Next, let's say that row 25 of datamatrix is the next row in datamatrix with a 2 in column 2 and a 1 in column 5. Let's say there is a 16.432 in column 3 of that row and a 15 in column 6 of that row. So, 16.432 would be placed in position 2,1 of data matrix2 and 15 would be placed in position 2,2 of datamatrix2.
This process would continue until all of the rows of datamatrix with a 2 in column 2 and a 1 in column 5 have been found.
Please let me know if anyone has any suggestions.
Mucho thanks!
G
When I follow your explanation rightly, what you want is:
index = (datamatrix(:,2) == 2) & (datamatrix(:,5) == 1);
datamatrix2 = datamatrix(index,[4,6]);
This solution uses logical indexing.index stores 1's and 0's depending on wheter the condition is fullfilled or not.
To start of with logical indexing it is easiest to start with a vector. Lets take x = [2 5 3 4 6]; and you want the first, second and fifth entry. Then x([1 2 5]) = [2 5 6]; This can also be expressed logically with x(logical([1 1 0 0 1])) = [ 2 5 6]; Notice how we have a true at every position we want.

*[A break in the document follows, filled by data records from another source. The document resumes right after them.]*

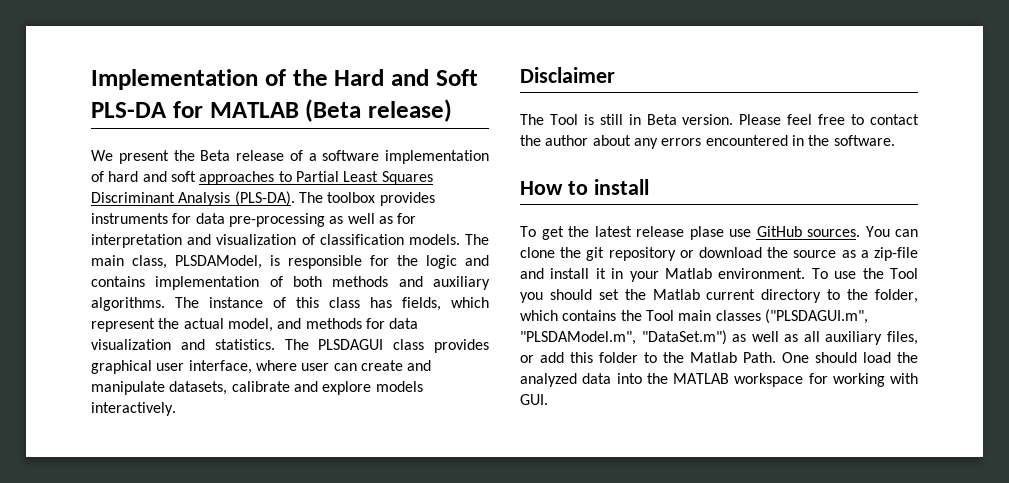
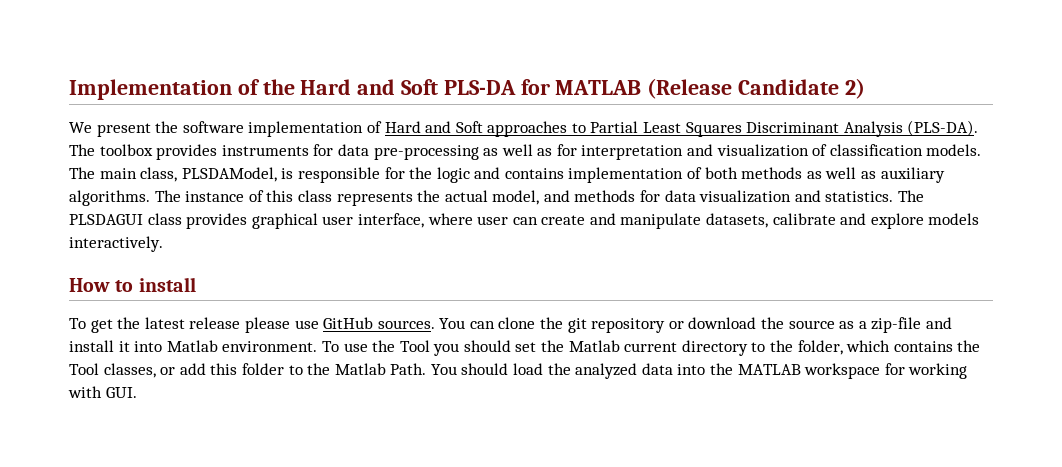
[305,99,452,122] (Beta release) -> [647,78,865,99] (Release Candidate 2)
[200,150,489,164] [91,171,196,182] Beta release of a software implementation of hard and soft -> [182,121,483,137] software implementation of Hard and Soft
[398,276,423,287] and -> [806,167,877,179] as well as
[370,297,489,311] [91,318,155,332] has fields, which represent -> [336,192,413,206] represents
[520,67,615,83] [520,114,920,125] [520,135,895,149] // Disclaimer // The Tool is still in Beta version. Please feel free to contact the author about any errors encountered in the software. -> (163, 244) none
[689,226,724,240] plase -> [244,317,290,333] please
[611,268,659,282] in your -> [134,341,163,352] into
[678,309,868,324] [520,330,918,345] main classes ("PLSDAGUI.m", "PLSDAModel.m", "DataSet.m") as well as all auxiliary files, -> [103,363,156,378] classes,
[782,352,809,363] One -> [430,364,457,375] You

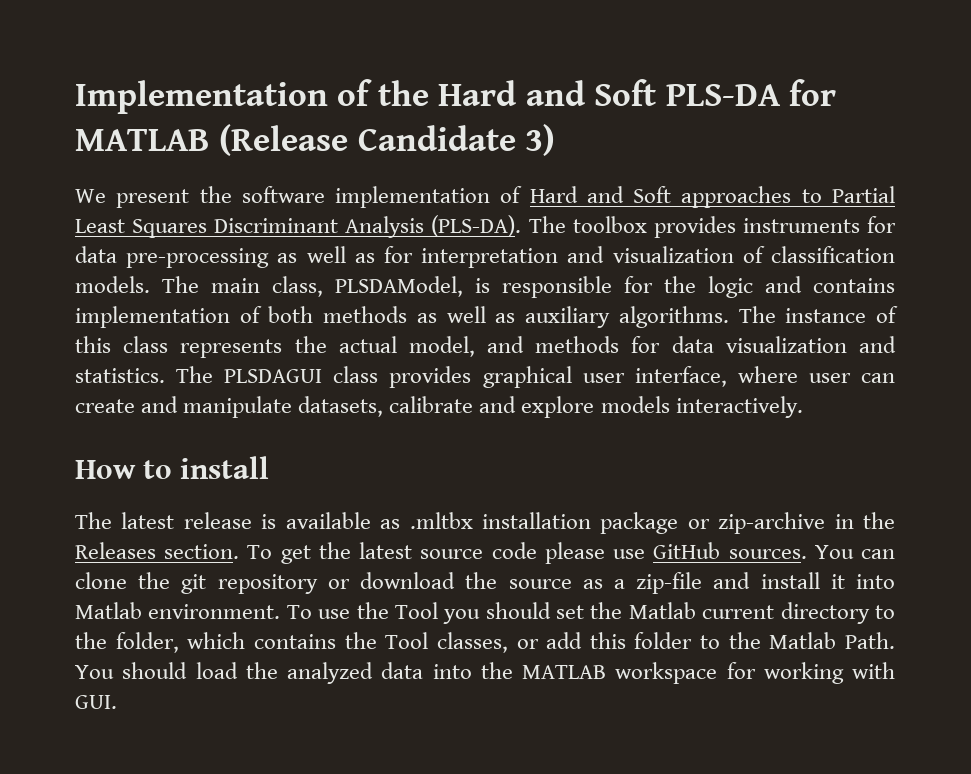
[844,78,865,99] 2) -> [525,124,556,156] 3)
(196, 284) none -> [75,512,895,534] [75,542,240,559] The latest release is available as .mltbx installation package or zip-archive in the Releases section.
[189,317,241,329] release -> [420,542,537,559] source code

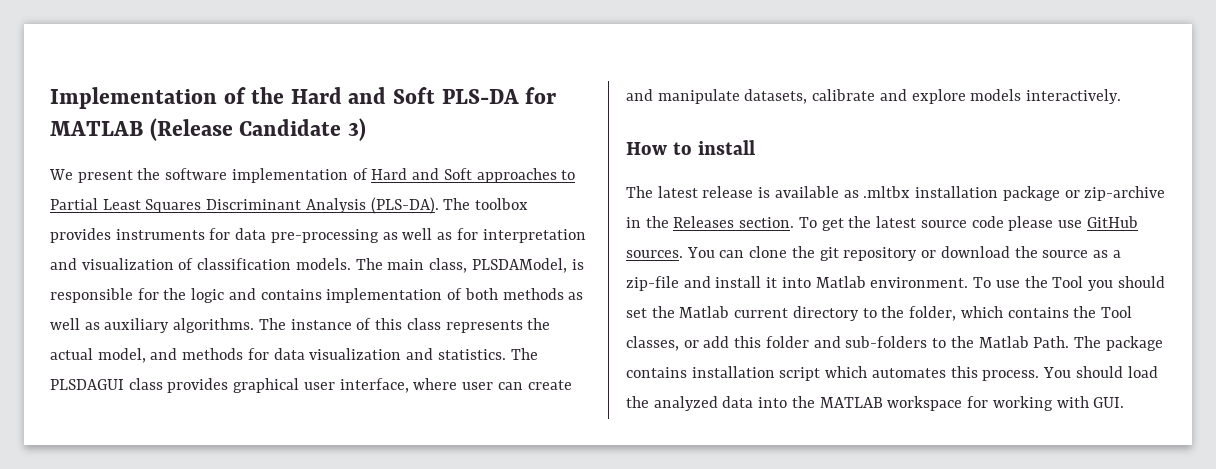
(693, 640) none -> [813,336,928,348] and sub-folders
(895, 640) none -> [1073,336,1163,351] [626,366,1040,381] The package contains installation script which automates this process.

The same can be applied when we want to access a matrix.
Lets take A = [1 2 3; 4 5 6; 7 8 9] as a sample matrix. The obvious way to access part of this matrix is something like A([1,2],[1,3]) = [1 3; 4 6]. We can now replace the index with a logical notation:
A([1,2],[1,3]) = A(logical([1 1 0]),logical([1 0 1])) = [1 3; 4 6].
Logical and vector notation can also be combined. In my code index is a logical representation of the columns we want, [4 6] is the vector notation of the rows we want. Therefore the right columns and rows will be selected.
I don't really know what exactly you are trying, but lets take a shot
First: find any value (here 6) in any column (here 2) and then take another value of the found rows from any column (here 5) (here with an example magic-matrix)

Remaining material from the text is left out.